ḤADIQATAL-ḤAQIQA WA ŠARIʿAT AL-ṬARIQA a Persian didactical maṯnawi by Ḥakim Majdud b. Ādam Sanāʾi. The poem, written in the meter ḵafif-e mosaddas-e maḵbun-e maḥḏuf, was dedicated to the Ghaznavid sultan Bahrāmšāh (q.v.) shortly before the death of the poet, which probably occurred in 525/1131. Apparently, Sanāʾi did not complete a single final text. In a prose introduction, handed down in many copies of the Ḥadiqa, a certain Moḥammad b. ʿAli Raffāʿ reports that he had prepared, on the order of Sultan Bahrāmšāh, an edition of the text containing five thousand distichs from the materials left behind by the poet. He refers to earlier authorial editions, one of which, amounting to ten thousand distichs, was assembled by Sanāʾi to be dispatched to Borhān-al-Din Beryāngar Ḡaznavi, a religious scholar living at Baghdad, whose help against accusations of Shiʿite sympathies he invoked in an epilogue to the poem.

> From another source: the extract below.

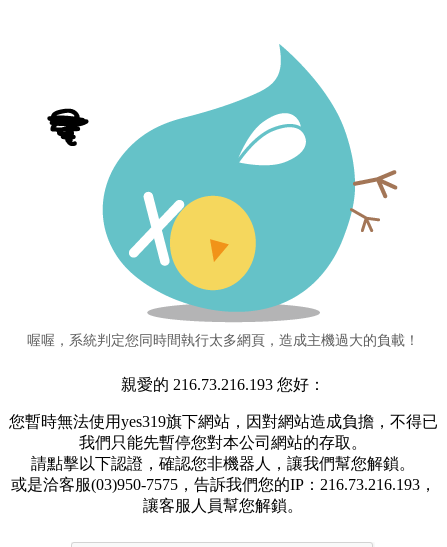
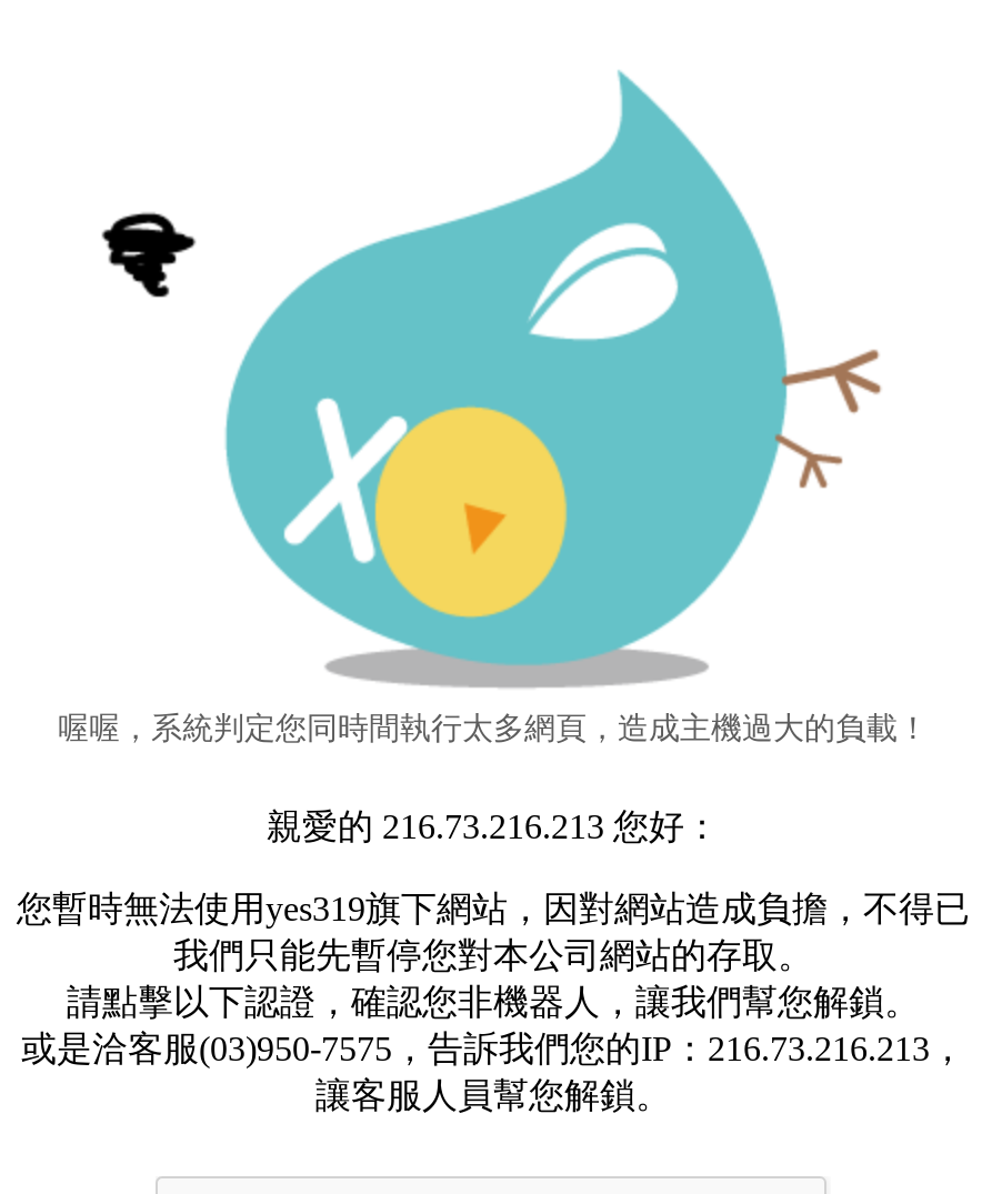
[121,376,325,393] 親愛的 216.73.216.193 您好： -> [267,807,720,845] 親愛的 216.73.216.213 您好：
[10,476,436,493] 或是洽客服(03)950-7575，告訴我們您的IP：216.73.216.193， -> [21,1030,965,1067] 或是洽客服(03)950-7575，告訴我們您的IP：216.73.216.213，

This confused state of the text at the very beginning of its transmission is reflected in the oldest manuscripts still extant. There are great discrepancies between them as concerns the number of the verses, their order, and the divisions made in the text. The poem is also given various titles: the earliest manuscript, copied at Konya in 552/1157 (now in the Süleymaniye Library, Istanbul, under the shelf mark Bağdatlı Vehbi no. 1672), contains a short version called Faḵri-nāma, which title perhaps refers to Faḵr-al-Dawla, one of the honorifics of Bah-rāmšāh; another ancient copy (in a private collection), dated 588/1192, has the title Elāhi-nāma, the same as Mawlānā Jalāl-al-Din Rumi used to refer to Sanāʾi’s poem. In the course of the centuries a more or less standardized form of the Ḥadiqat al-ḥaqiqa has come into existence through the amalgamation of different strains of textual tradition. In Mughal India, the philologist ʿAbd-al-Laṭif b. ʿAbd-Allāh ʿAbbāsi (d. 1048 or 1049/1638-39) prepared a new revised text in an attempt to harmonize the differences he found in the manuscripts. He also wrote a commentary to the poem, Laṭāʿef al-ḥadāʿeq men nafāʿes-al-daqāʿeq. Apart from other commentaries, some abridgements of the poem have been made, for which in particular the narratives were selected (see further on the textual history of the Ḥadiqa, de Bruijn, 1983, pp. 119-39).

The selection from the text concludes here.